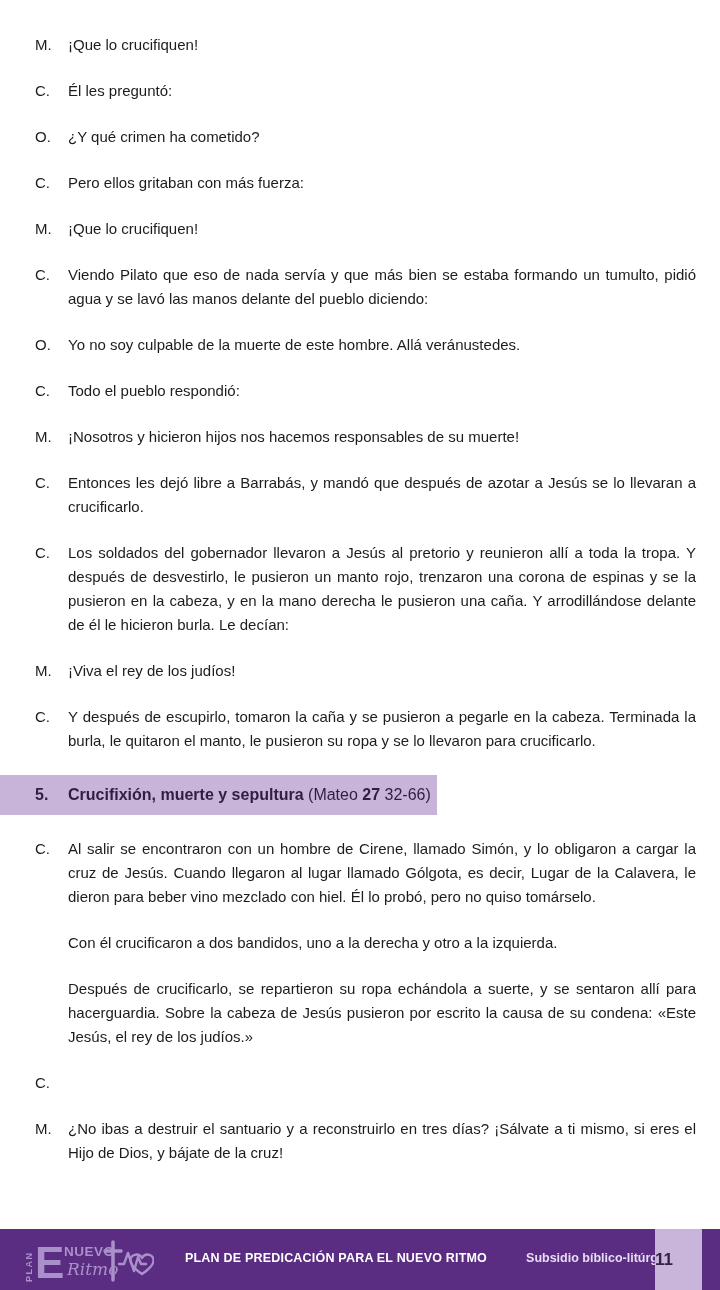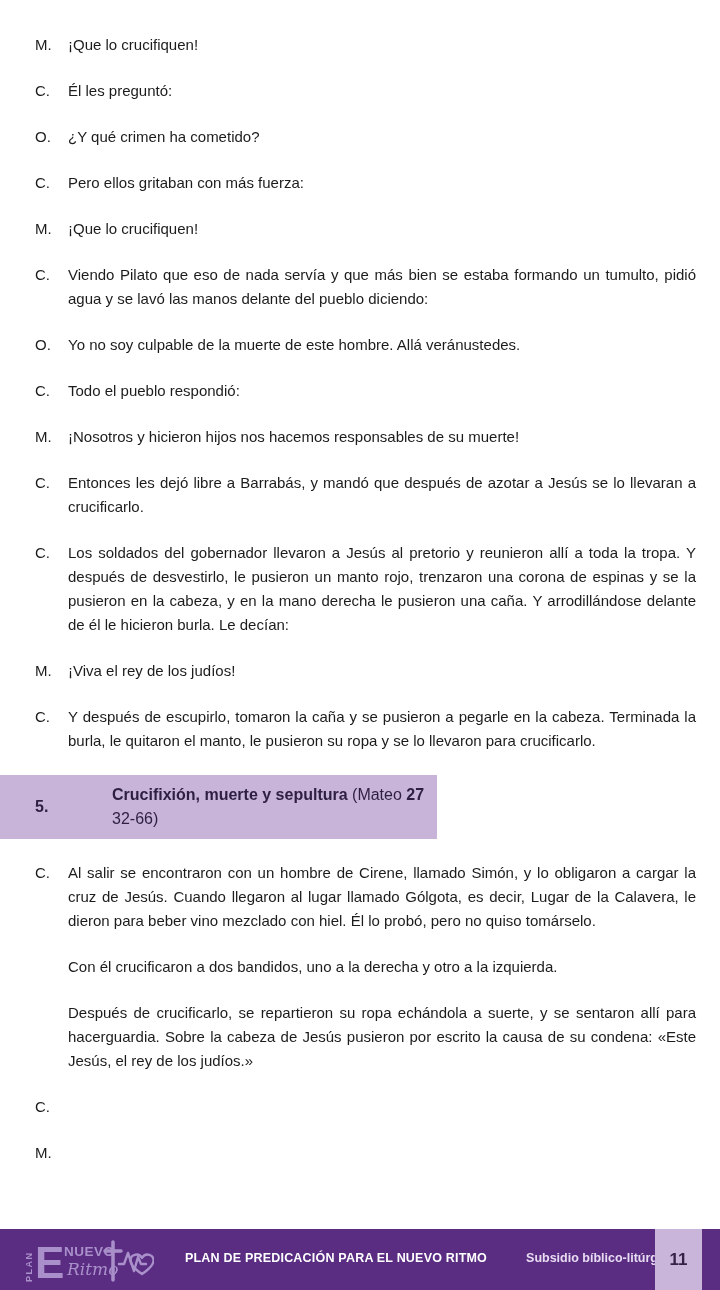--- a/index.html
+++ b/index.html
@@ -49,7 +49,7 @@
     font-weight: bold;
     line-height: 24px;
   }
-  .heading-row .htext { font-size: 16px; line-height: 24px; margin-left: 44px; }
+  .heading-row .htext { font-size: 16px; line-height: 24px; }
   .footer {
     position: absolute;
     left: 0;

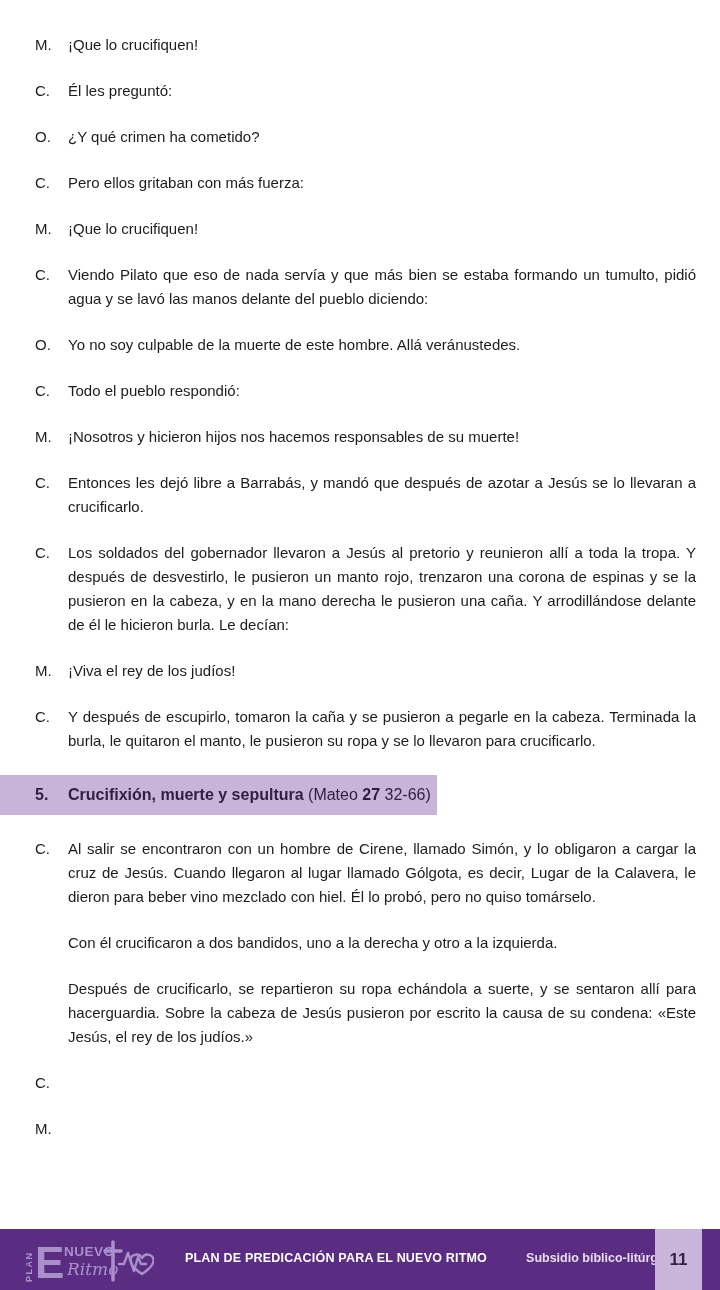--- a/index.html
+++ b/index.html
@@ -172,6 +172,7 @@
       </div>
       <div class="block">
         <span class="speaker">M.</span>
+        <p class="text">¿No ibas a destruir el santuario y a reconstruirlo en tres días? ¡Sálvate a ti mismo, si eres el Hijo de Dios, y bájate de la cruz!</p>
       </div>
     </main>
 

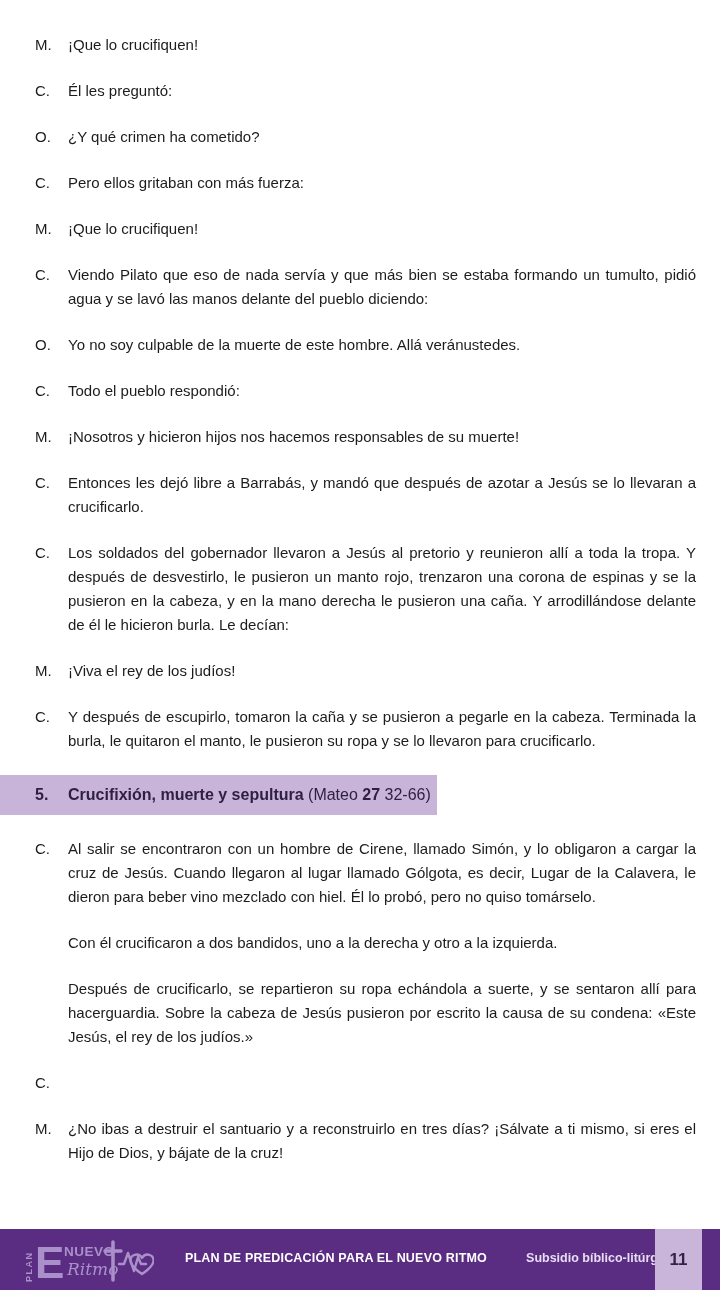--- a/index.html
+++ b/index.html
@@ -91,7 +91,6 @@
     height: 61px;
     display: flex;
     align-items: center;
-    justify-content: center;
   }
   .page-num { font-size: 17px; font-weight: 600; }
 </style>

> _Work required_: When you reach the line that contains "de la cruz!</p>", start copying the listing word for word and stop only after its last line, without any pictures.

> _Your response_:
+        <p class="text">¿No ibas a destruir el santuario y a reconstruirlo en tres días? ¡Sálvate a ti mismo, si eres el Hijo de Dios, y bájate de la cruz!</p>
       </div>
     </main>
 

--- a/index.html
+++ b/index.html
@@ -91,7 +91,6 @@
     height: 61px;
     display: flex;
     align-items: center;
-    justify-content: center;
   }
   .page-num { font-size: 17px; font-weight: 600; }
 </style>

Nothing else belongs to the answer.